“Jewish law prefers that Jews pray communally rather than privately,” writes Rabbi Joseph Telushkin in Jewish Literacy. “For one thing, the rabbis apparently felt that public prayers are apt to be offered for that which benefits the entire community, whereas individuals often pray for that which benefits only themselves, even if it be at the expense of someone else. For example, a person who has applied for a job may pray to God that he or she gets it, although others have applied for the same position and presumably want it just as much. Because communal prayers are by, and on behalf of, large numbers of people, they tend to be more concerned with the public good.”
Telushkin is writing about the minyan, the traditional Jewish prayer group formed by 10 adult males. A minyan is needed in order to recite many of the important prayers, including the Barchu and Kaddish, and to read the Torah.
In 1973, the Conservative movement ruled that women could be counted in a minyan, according to Telushkin: “The movement regarded the exclusion of women from the pray quorum as discriminatory. The Orthodox leadership denounced this ruling as a violation of Jewish law.”

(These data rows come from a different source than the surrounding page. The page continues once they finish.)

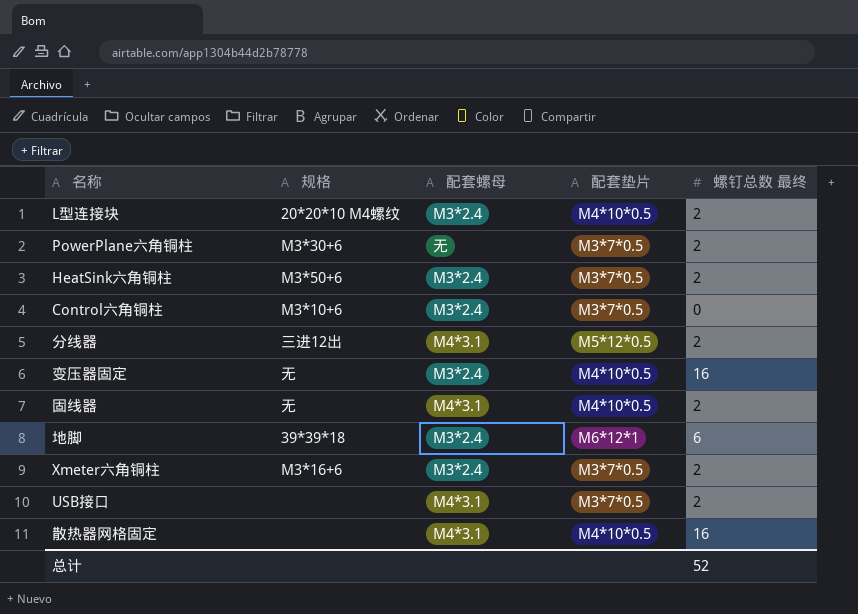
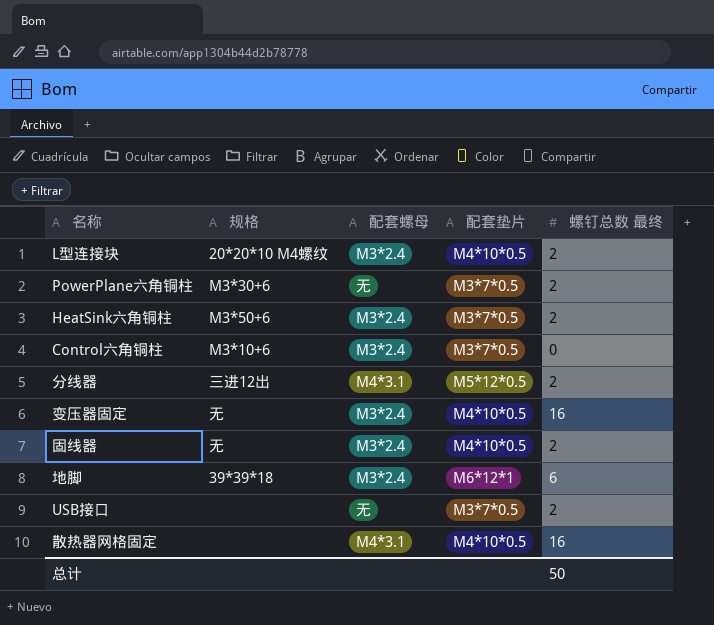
row Xmeter六角铜柱: M3*16+6 | M3*2.4 | M3*7*0.5 | 2 -> none
固线器 | 配套螺母: M4*3.1 -> M3*2.4
USB接口 | 配套螺母: M4*3.1 -> 无
总计 | 螺钉总数 最终: 52 -> 50

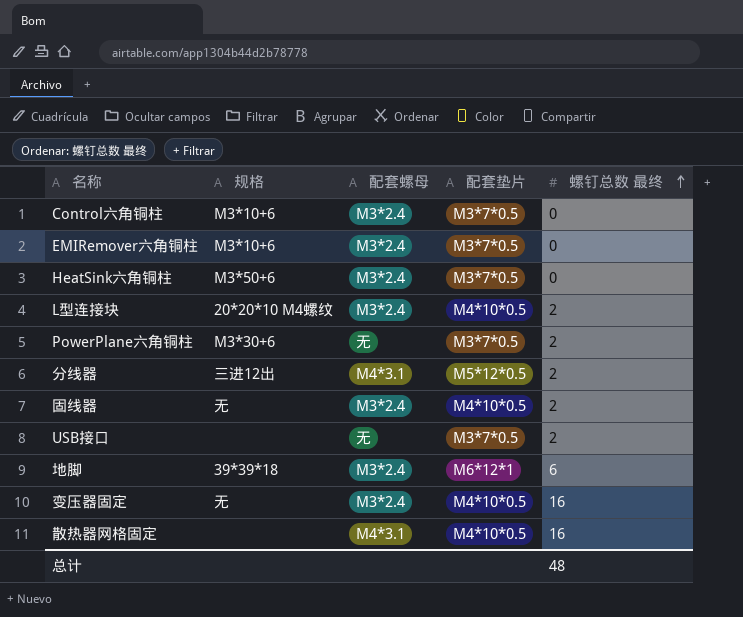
row order: none -> 螺钉总数 最终 ascending
row EMIRemover六角铜柱: none -> M3*10+6 | M3*2.4 | M3*7*0.5 | 0
HeatSink六角铜柱 | 螺钉总数 最终: 2 -> 0
总计 | 螺钉总数 最终: 50 -> 48

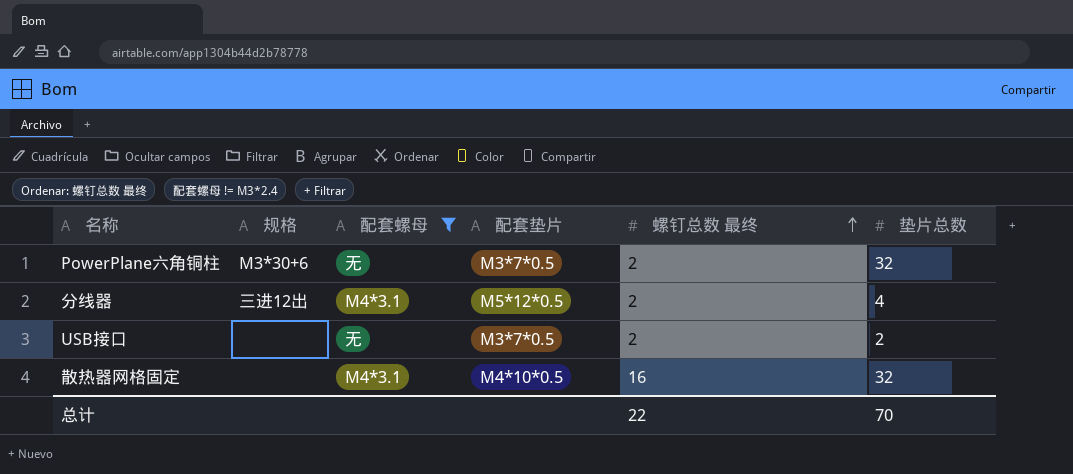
filter: none -> 配套螺母 != M3*2.4
column 垫片总数 | position: none -> 6
总计 | 螺钉总数 最终: 48 -> 22

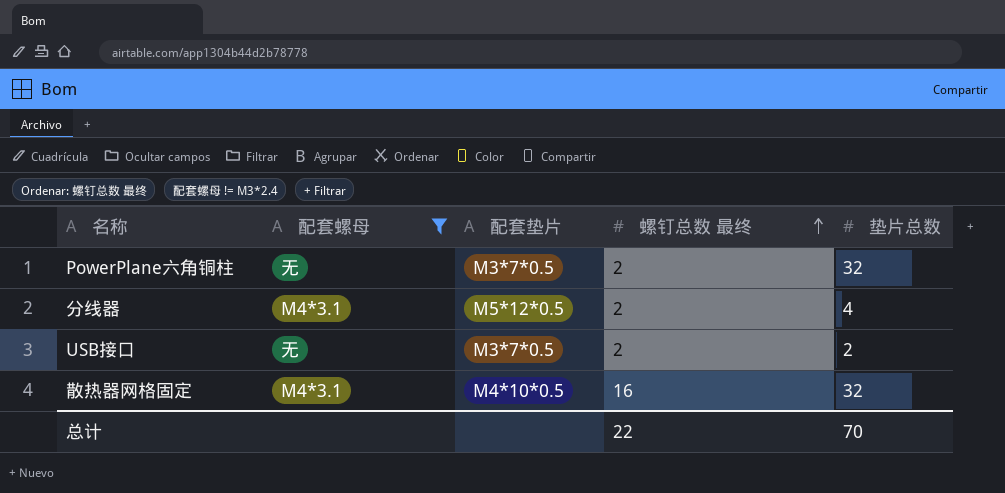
column 规格 | position: 2 -> none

In a departure from local Jewish tradition, Temple of Aaron Synagogue recently announced that it would no longer host a morning minyan on weekdays. This was first announced in a December letter to congregants from the synagogue president, Judy Werthauser; on Jan. 10, Rabbi Alan Shavit-Lonstein sent a letter explaining more about “some modifications to the timing and location of prayer services at the synagogue.”
The big news is that Temple of Aaron will be working with Beth Jacob Congregation, located in Mendota Heights, “to finalize the creation of an East Metro Minyan, involving both congregations.”
Basically, Beth Jacob will host a weekday morning minyan at 7:15 a.m., and Temple of Aaron will hold mincha/maariv services at 6 p.m. on weekdays. (Apparently, Beth Jacob also will conduct evening services on Mondays and Thursdays.) This new collaboration “will build a stronger connection between St. Paul Conservative synagogues to pray and say Kaddish together,” writes Rabbi Shavit-Lonstein. “Please note that neither synagogue has evening minyanim on Saturday or Sunday.”
This latter item posed a problem for me last Saturday, the second yahrzeit for my mother, Anna Waller Specktor. I davened and said Kaddish at Beth El Synagogue on Saturday and Sunday evenings. On Sunday morning I went to the minyan at Temple of Aaron, which had about 25 people in attendance. (The Men’s Club sponsors a brunch after services, with bagels and lox, so that is kind of a draw. For me, I view a bottle of single malt whiskey at the kiddush with favor.)
I should mention that Temple of Aaron is also changing up Friday night services, which usually were held at 8 p.m. This year, there will be three 6 p.m. services each month, and an 8 p.m. service once a month. The 8 p.m. service will be preceded by a dinner for members at 6:30 p.m.
In his letter, when discussing the focus on one minyan a day, Rabbi Shavit-Lonstein acknowledges “the frustration that many minyan regulars have described when they attend with only a few others, and are not able to have a complete service or read from the Torah.”
“It didn’t catch me as a complete surprise,” said Rabbi Hayim Herring, regarding the changes in minyanim on the Conservative east side of the river. “In some ways there are positives to this in that, I think, collaboration within denominational lines, across denominational lines, is a really good thing for the Jewish community.”
Rabbi Herring is a former pulpit rabbi at Beth El, served as assistant director of the Minneapolis Jewish Federation, and was the executive director of STAR (Synagogues: Transformation and Renewal). He knows from trends in Jewish movements, so I called last week for his thoughts on the formation of the East Metro Minyan.
The decline in Conservative synagogue membership “is a well-known fact,” according to Hering; he noted that the “beginning of a trend line downward was already evident” in the 1990 National Jewish Population Survey (NJPS).
“The latest Pew study on religion in America showed that the largest (and I’m going to put this in quotes) ‘denomination,’ the fastest-growing affiliation was ‘nones’… no denominational affiliation.”
I looked this up: the Pew Forum on Religion and Public Life survey found that among those 18 to 29 years old, 25 percent were not affiliated with any religious denomination, whether Christian, Jewish, Muslim, etc.
Rabbi Herring said that we tend to forget that Jews are “like a microcosm of some larger trends.” And he pointed out that “it’s not a trend, it’s a reality now that people sort of gravitate more toward spirituality, less organized, more informal religious experiences,” rather than more formal religious experiences, like minyanim.”
In short, the changes we see in the St. Paul area Conservative shuls, regarding the merging of minyanim, are a “logical development,” according to Herring.
I don’t have any prescriptions here, although the American Jewish World would like to see the organized Jewish community innovate, grow and prosper. As a nonreligious Jew, I am perplexed about where to go say Kaddish when my synagogue is shuttered on a Saturday afternoon. The Orthodox shuls are still open for business, I guess.
I suppose that the situation is kind of like what Pogo found many years ago: “We have met the enemy and he is us.”